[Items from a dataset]
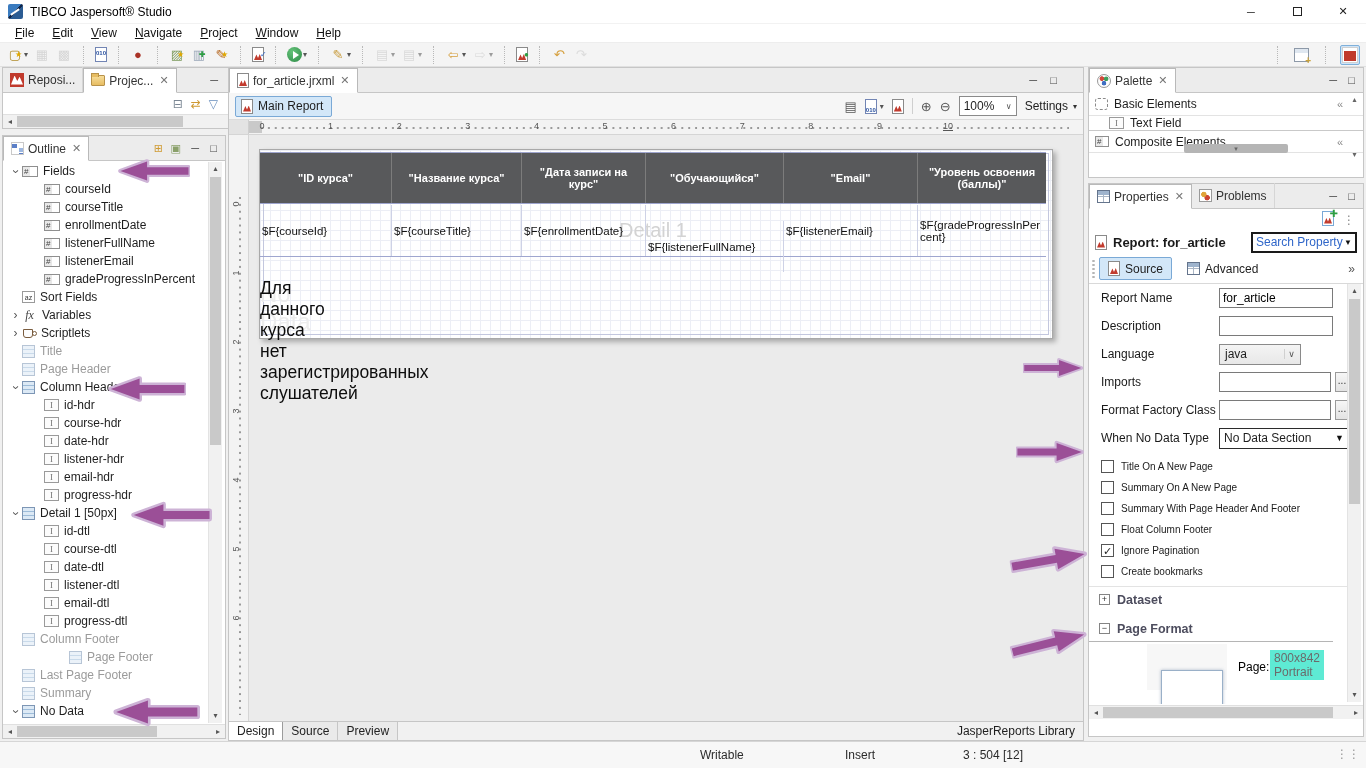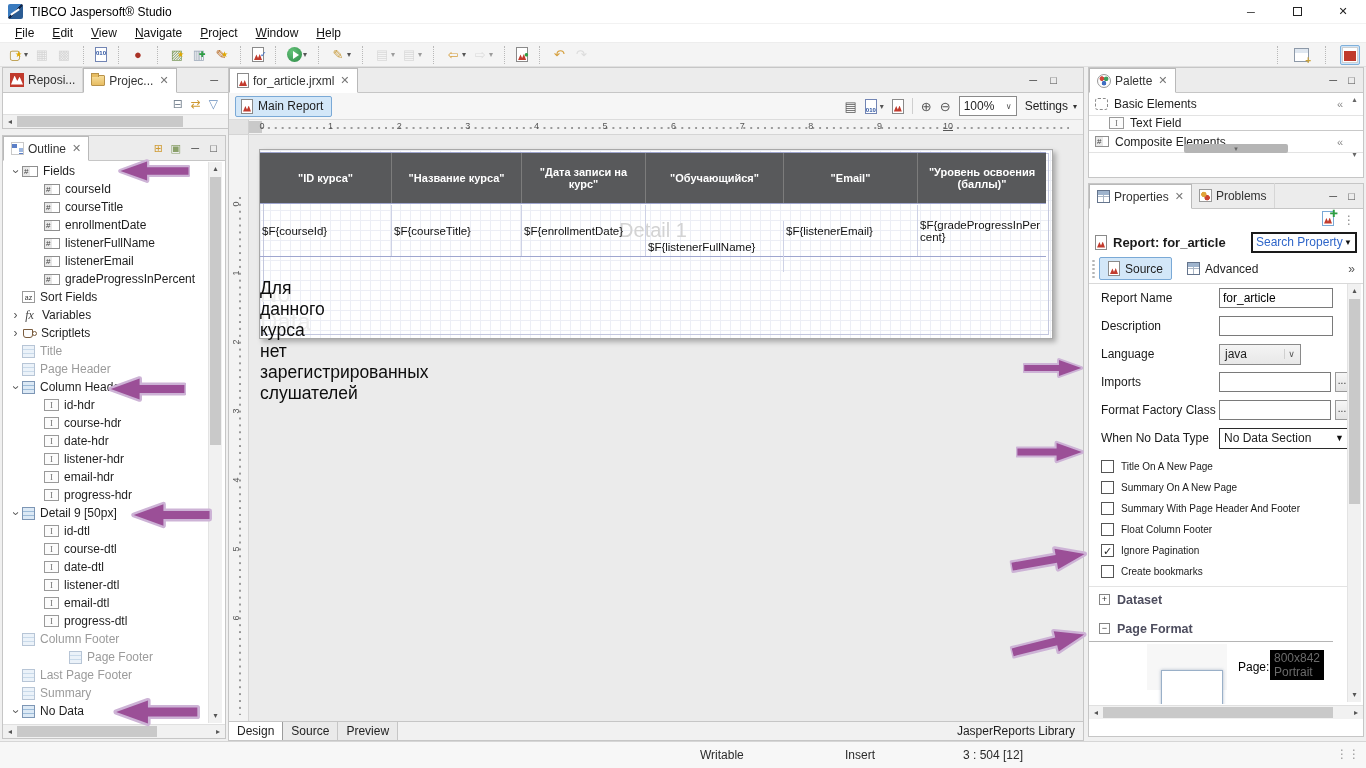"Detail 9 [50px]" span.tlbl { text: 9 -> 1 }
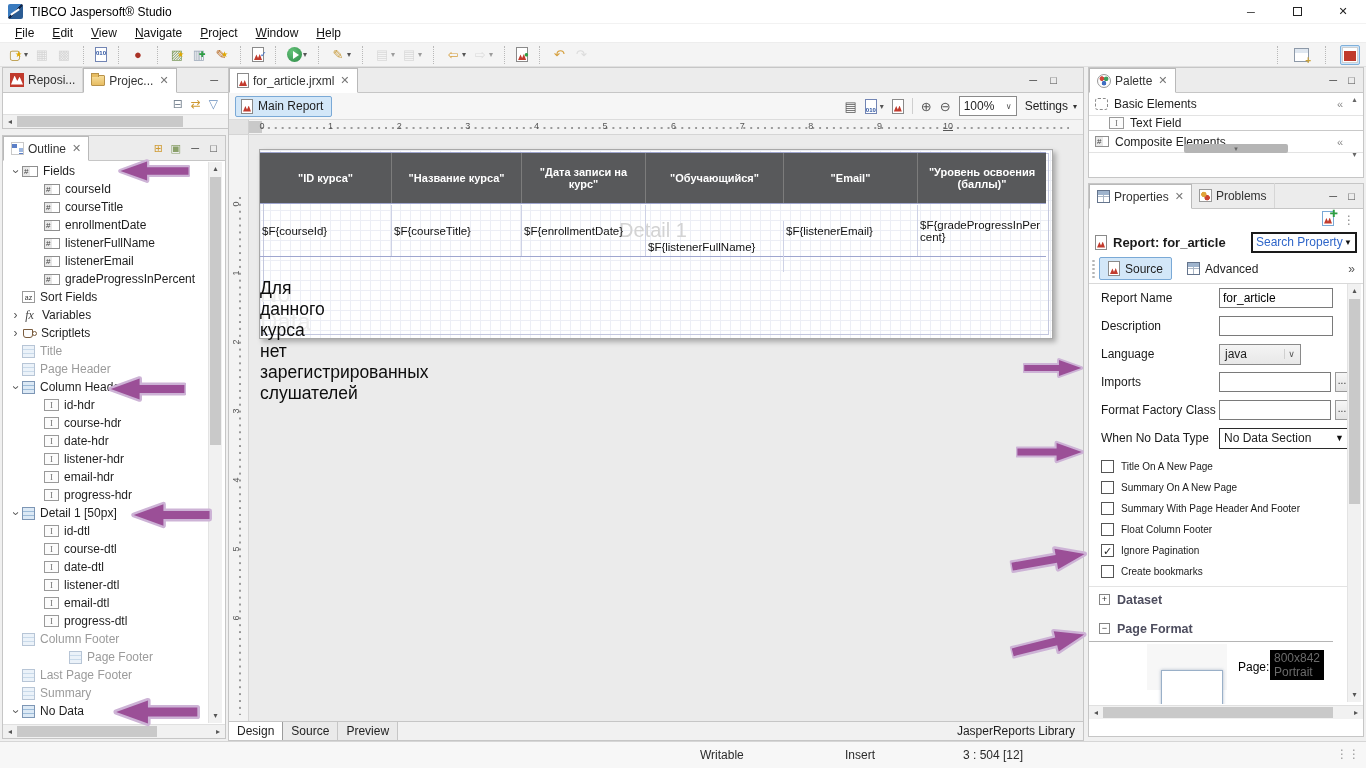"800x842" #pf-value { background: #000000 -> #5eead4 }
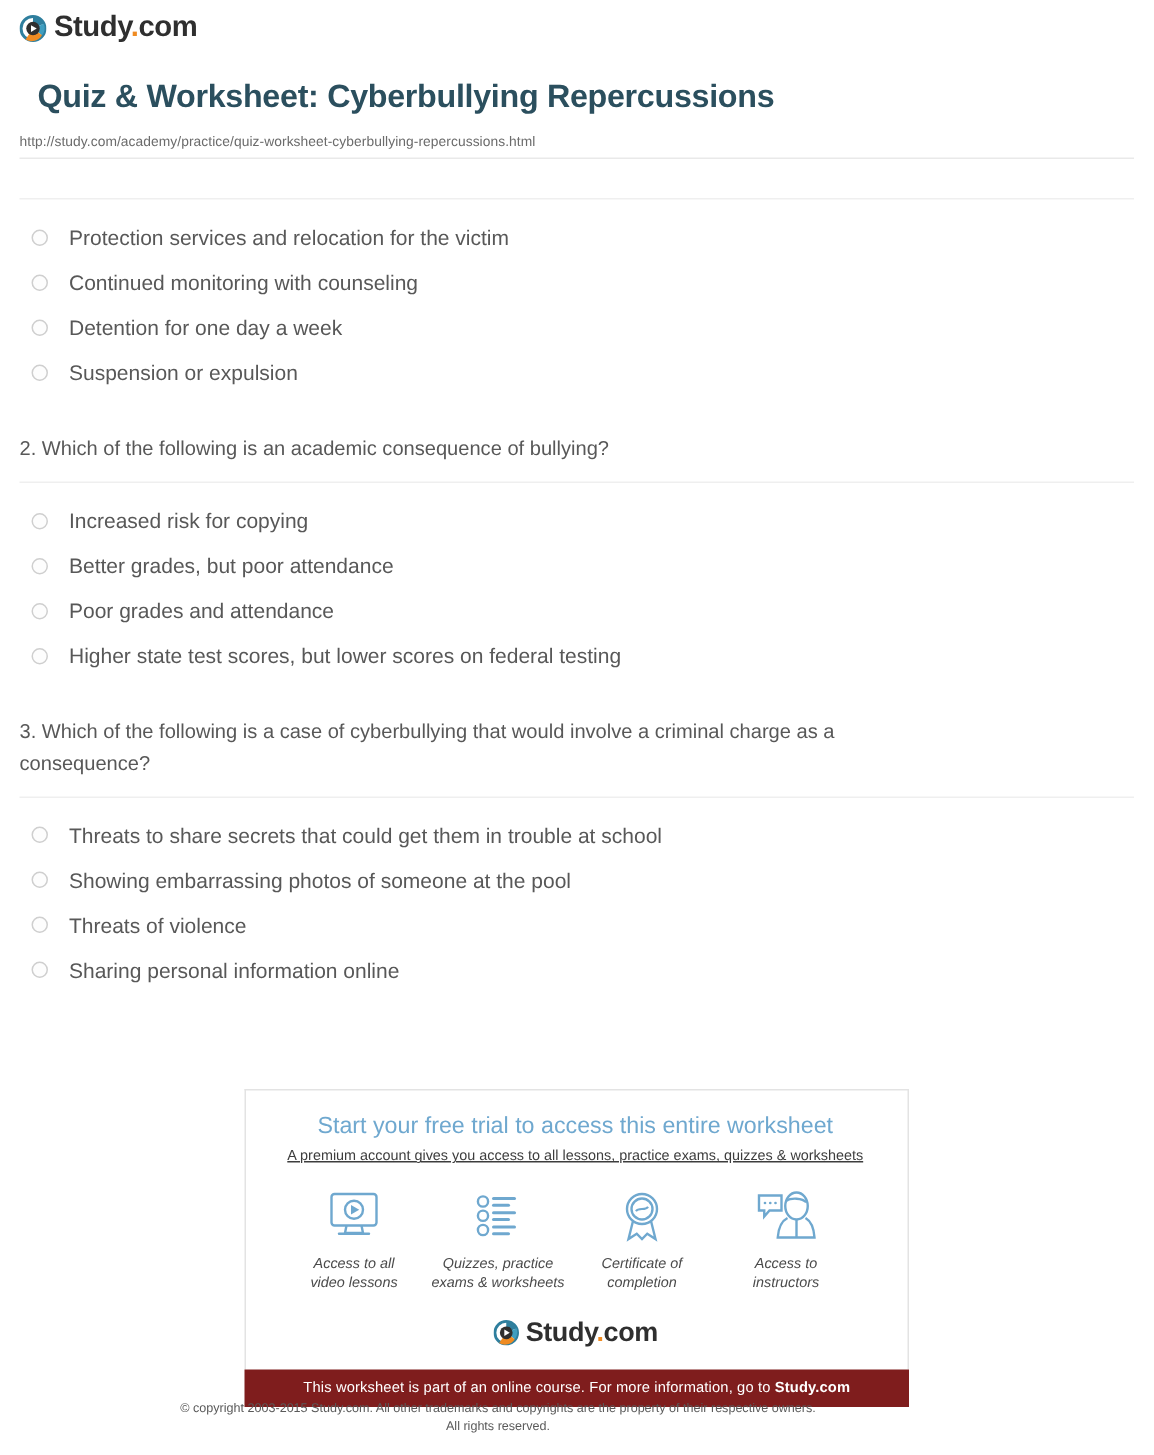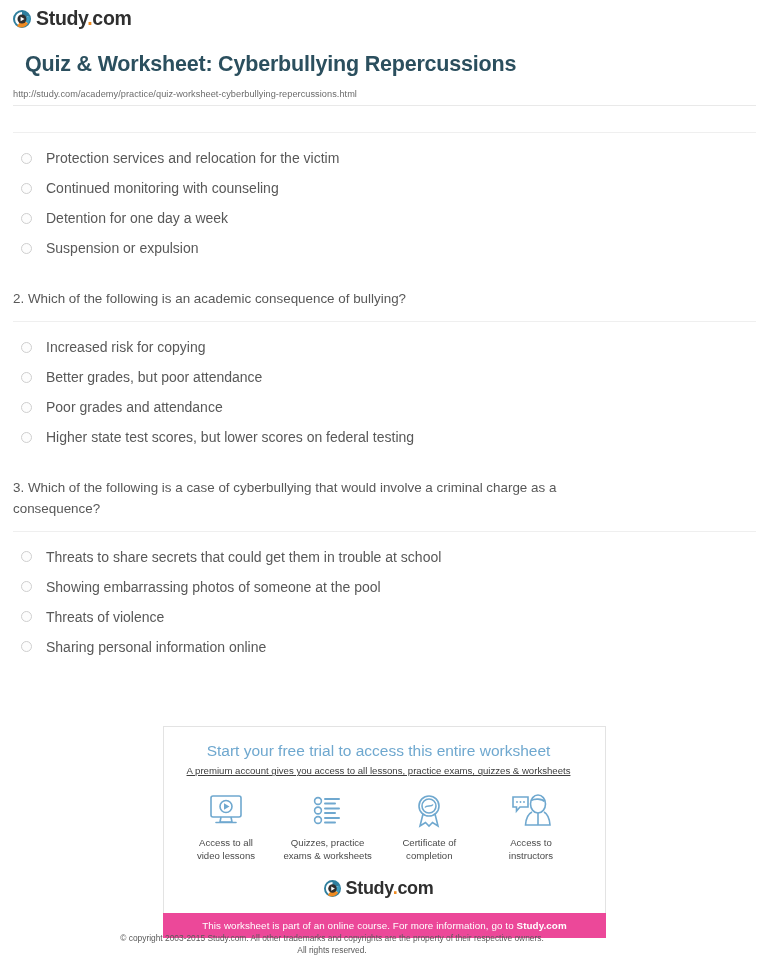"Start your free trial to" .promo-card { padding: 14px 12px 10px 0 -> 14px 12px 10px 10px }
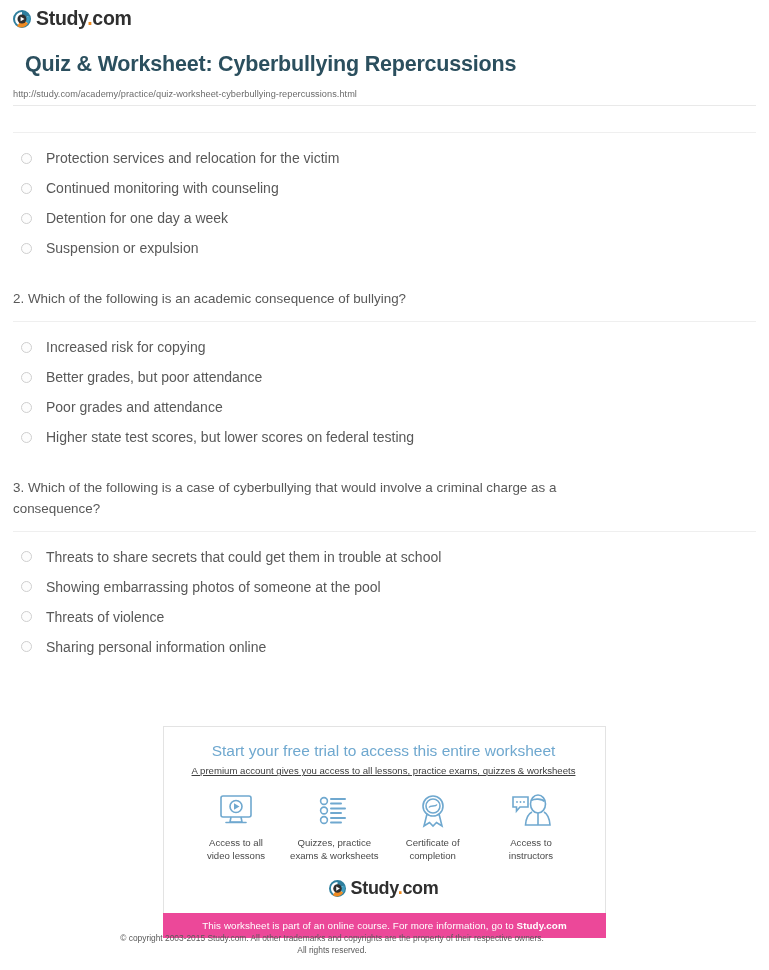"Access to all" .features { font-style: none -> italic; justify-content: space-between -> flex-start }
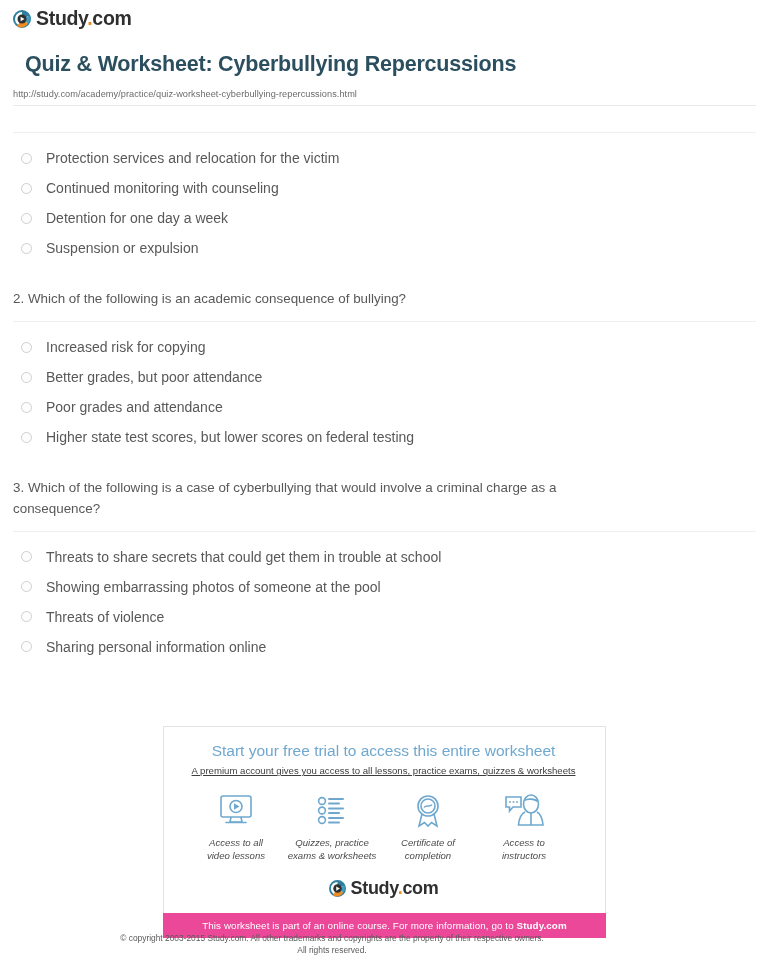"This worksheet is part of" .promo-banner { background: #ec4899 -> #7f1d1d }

Action item
Copy the entries exactly. Leave out the images.

Result of the task
"Detail 9 [50px]" span.tlbl { text: 9 -> 1 }
"800x842" #pf-value { background: #000000 -> #5eead4 }
"Start your free trial to" .promo-card { padding: 14px 12px 10px 0 -> 14px 12px 10px 10px }
"Access to all" .features { font-style: none -> italic; justify-content: space-between -> flex-start }
"This worksheet is part of" .promo-banner { background: #ec4899 -> #7f1d1d }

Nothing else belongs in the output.